NBC—In “The Blacklist,” James Spader plays an FBI fugitive who agrees to catch all his old partners-in-crime—but only if he’s teamed with a particular rookie agent. “Dracula” (which is about Dracula) looks to “The Tudors” star Jonathan Rhys Meyers for its titular bloodsucker. Blair Underwood (“L.A. Law”) takes over for Raymond Burr in a remake of the classic detective-in-a-wheelchair series “Ironside.” “The Michael J. Fox Show” casts Michael J. Fox as a New York news anchor diagnosed with Parkinson’s disease. It’s funny. “Sean Saves the World” casts Sean Hayes (“Will & Grace”) as a divorced gay dad. “Welcome to the Family” provides generic sitcom laughs thanks to a mixed marriage of white and Hispanic families. (That plot worked so well for Rob Schneider’s last sitcom.)

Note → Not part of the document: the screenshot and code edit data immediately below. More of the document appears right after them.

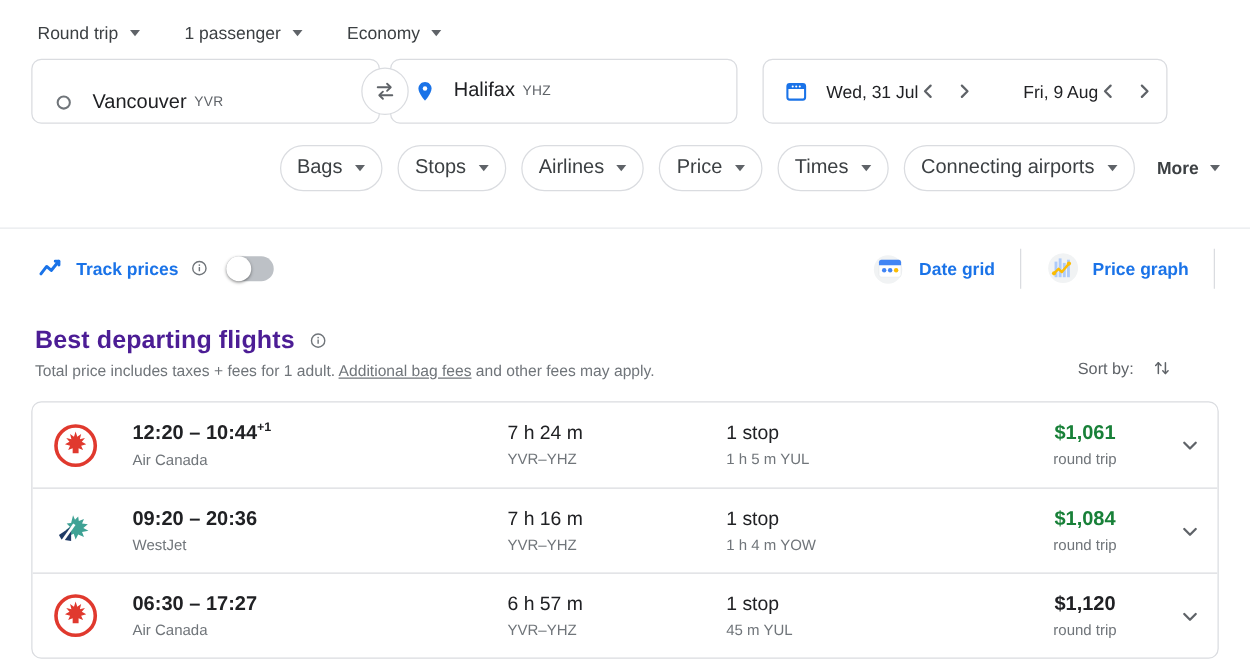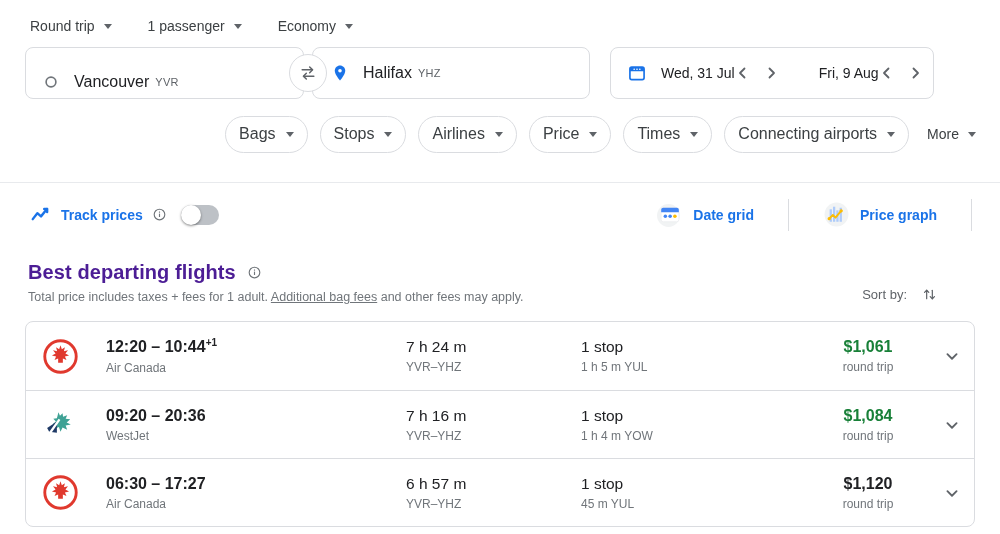--- a/index.html
+++ b/index.html
@@ -32,7 +32,7 @@
   .chips-row { display:flex; justify-content:flex-end; align-items:center; gap:12px; margin:16px 24px 0 0; height:38px; }
   .chip { display:flex; align-items:center; gap:10px; height:37px; padding:0 13px;
     border:1px solid #dadce0; border-radius:19px; font-size:16px; color:#3c4043; cursor:pointer; background:#fff; }
-  .chip-more { display:flex; align-items:center; gap:9px; font-size:14px; color:#3c4043; margin-left:6px; cursor:pointer; }
+  .chip-more { display:flex; align-items:center; gap:9px; font-size:14px; color:#3c4043; margin-left:6px; cursor:pointer;font-weight:bold; }
 
   .section-divider { margin-top:29px; border-top:1px solid #e8eaed; }
 

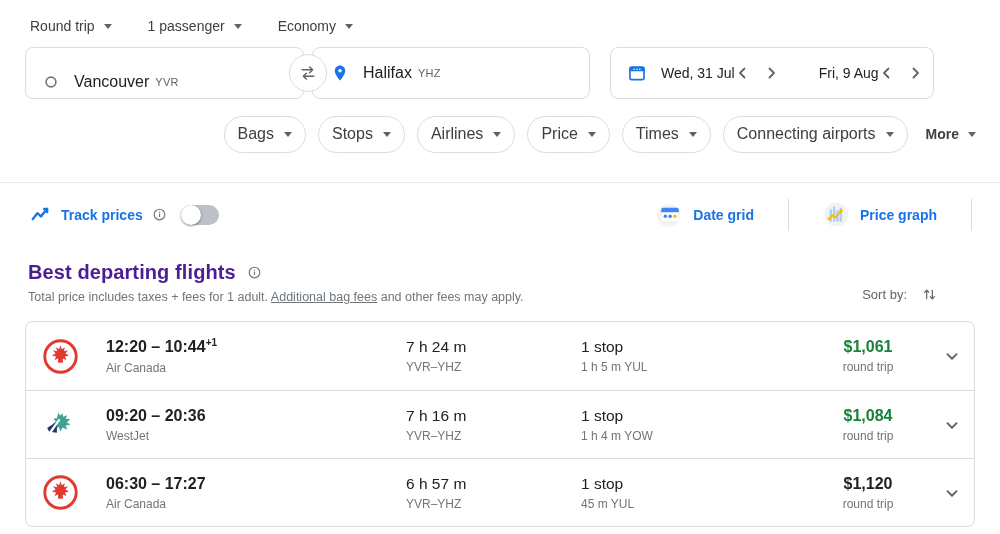--- a/index.html
+++ b/index.html
@@ -43,7 +43,7 @@
   .toggle { width:38px; height:20px; border-radius:10px; background:#bdc1c6; position:relative; margin-left:14px; cursor:pointer; }
   .toggle .knob { position:absolute; left:0px; top:0px; width:20px; height:20px; border-radius:50%;
     background:#fff; box-shadow:0 1px 2.5px rgba(0,0,0,.45); }
-  .view-tools { display:flex; align-items:center;gap:14px; }
+  .view-tools { display:flex; align-items:center; }
   .view-tool { display:flex; align-items:center; gap:10px; padding:0 20px; cursor:pointer; }
   .view-tool:last-child { padding-right:2px; }
   .view-label { color:#1a73e8; font-size:14px; font-weight:700; white-space:nowrap; }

CBS—“The Crazy Ones” is a David E. Kelley comedy starring Robin Williams and Sarah Michelle Gellar. For “Hostages,” producer Jerry Bruckheimer adapts an Israeli political drama. Will Arnett runs from family sitcom “Up All Night” to family sitcom “The Millers.” Newly sober mom Anna Faris (Scary Movie) inherits a vineyard in “Mom.” “We Are Men” finds Jerry O’Connell (“Sliders”) doing manly things.

FOX—Andy Samberg and Andre Braugher star in the detective sitcom “Brooklyn Nine-Nine.” Seth Green and Giovanni Ribisi are two successful guys whose worlds are tuned upside down when their “Dads” move back in with them. “Sleepy Hollow” has Ichabod Crane transported to modern-day to solve crimes alongside a female sheriff. Cooking competition “Junior Masterchef” would appear to feature Gordon Ramsay cursing out 10-year-olds.

The CW—“Vampire Diaries” gets a spin-off with “The Originals.” The 1970s British sci-fi series “The Tomorrow People” (basically “The X-Men” with accents) gets a reboot. In “Reign” the 15-year-old Mary, Queen of Scots rises to power. You know, like “Gossip Girl” but for Anglophiles.